Having my first coffee in over 3 months
Nervous anticipation is a strange feeling; how will it go? What will happen? Are my fears justified? I realise this sounds eerily like a recovering addict’s exposure to their former vice, but let me assure you this is a tale about coffee and nothing else.
At the end of January this year I begun an experiment of giving up coffee for what initially was intended to be a nice, round figure of 30 days – one month. However, momentum is powerful and by the 30 day mark I had no interest in quashing what I’d built. So I strapped in and forged on and made it to over 90 days (3 months +).
If anyone is contemplating limiting or removing caffeine from their life and wants a step by step review, I shall list my three-part series from the beginning……..
1. The caffeine experiment!
2. 30+ days of being caffeine free (a review of sorts)

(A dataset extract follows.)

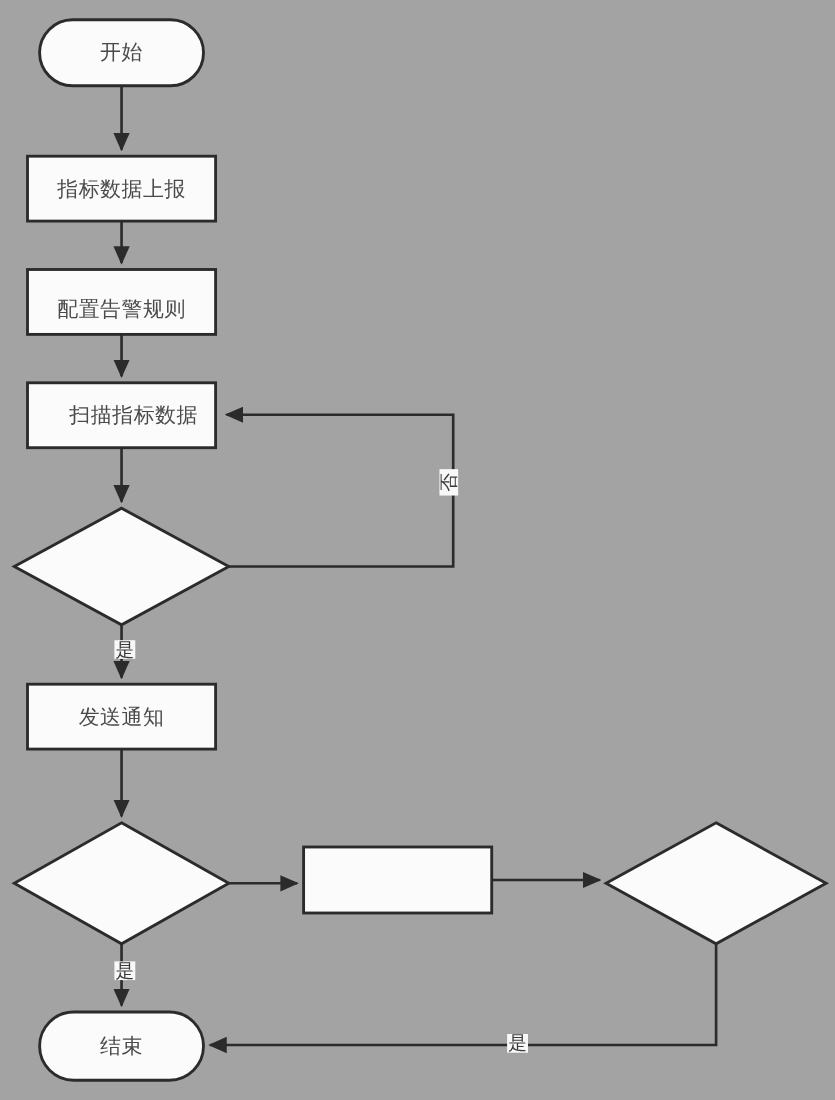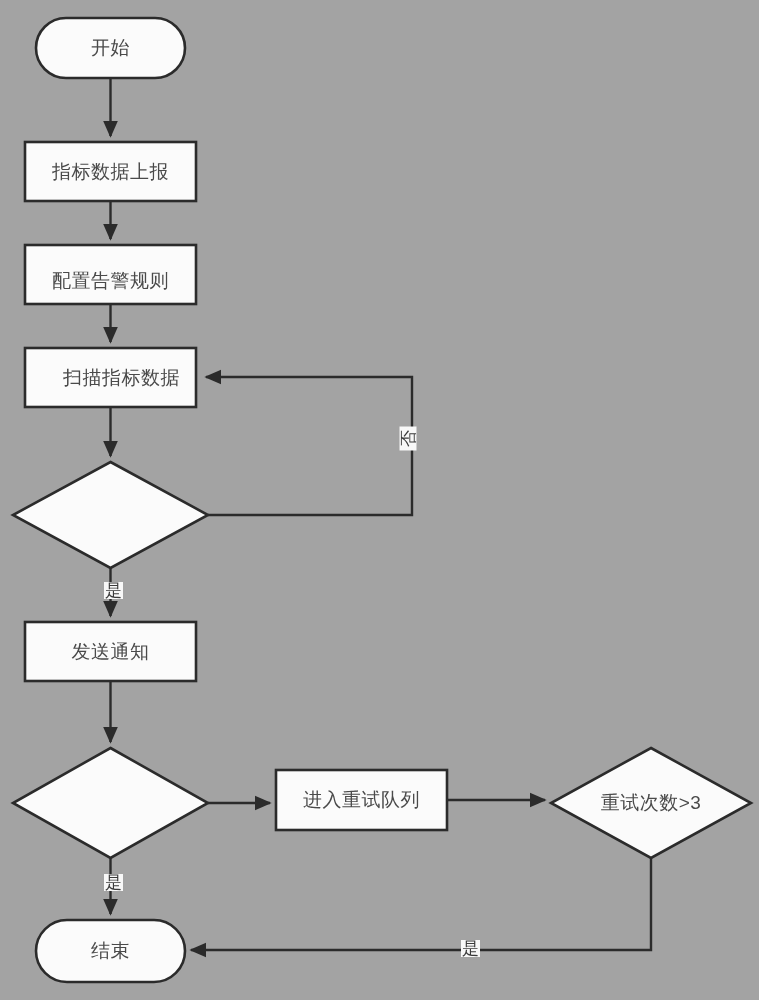"进入重试队列" div.node-label { html: <div>进入重试队列</div> -> none }
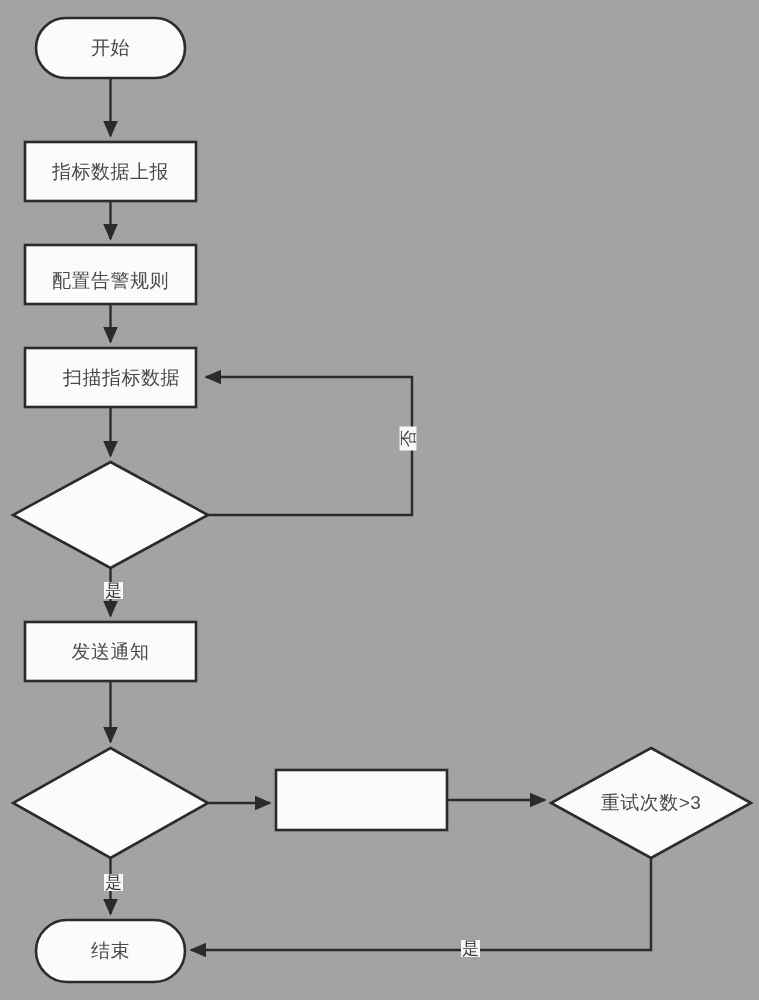"重试次数>3" div.node-label { html: <div>重试次数&gt;3</div> -> none }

3. Here we are – 90 days of being 100% decaffeinated
When the majority remove something from their life or diet, they usually become so convinced that thing was a negative influence that they dare not go back to it……..ever. It’s almost like an extreme placebo effect as all you come to know is what life is like without said habit, food, person or activity. This becomes more apparent the longer you stay on your newly found path.
Having the courage to return
Even though we’re only talking about a minuscule habit of drinking coffee once, twice -sometimes thrice per day, the principles apply regardless of the scale. It takes a brave soul to blunt momentum and have faith in your ability to restart it once more. You can think of it on a much greater scale if you like. Imagine a relationship where you’ve vowed to leave each other for a while, yet you would love it to work out once and for all. You’ve found some happiness alone, but going back could be worse than before.
What then? Could you handle the worst?
No abstinence experiment is ever truly complete without return, if only for one last time; a time that shall be definitive. It’s the same with the food intolerance epidemic. We have people convincing themselves they have intolerances and never eating anything with an ounce of gluten, dairy or nuts in it again. I’ve been there with gluten. I was convinced gluten was poison to me because of all the dogma, but in recent times I’ve eaten out and consumed foods with traces of gluten and other ‘inhumane’ ingredients and not died, not needed CPR, not had 50 points erased from my IQ and I managed to resist arrest from the paleo police.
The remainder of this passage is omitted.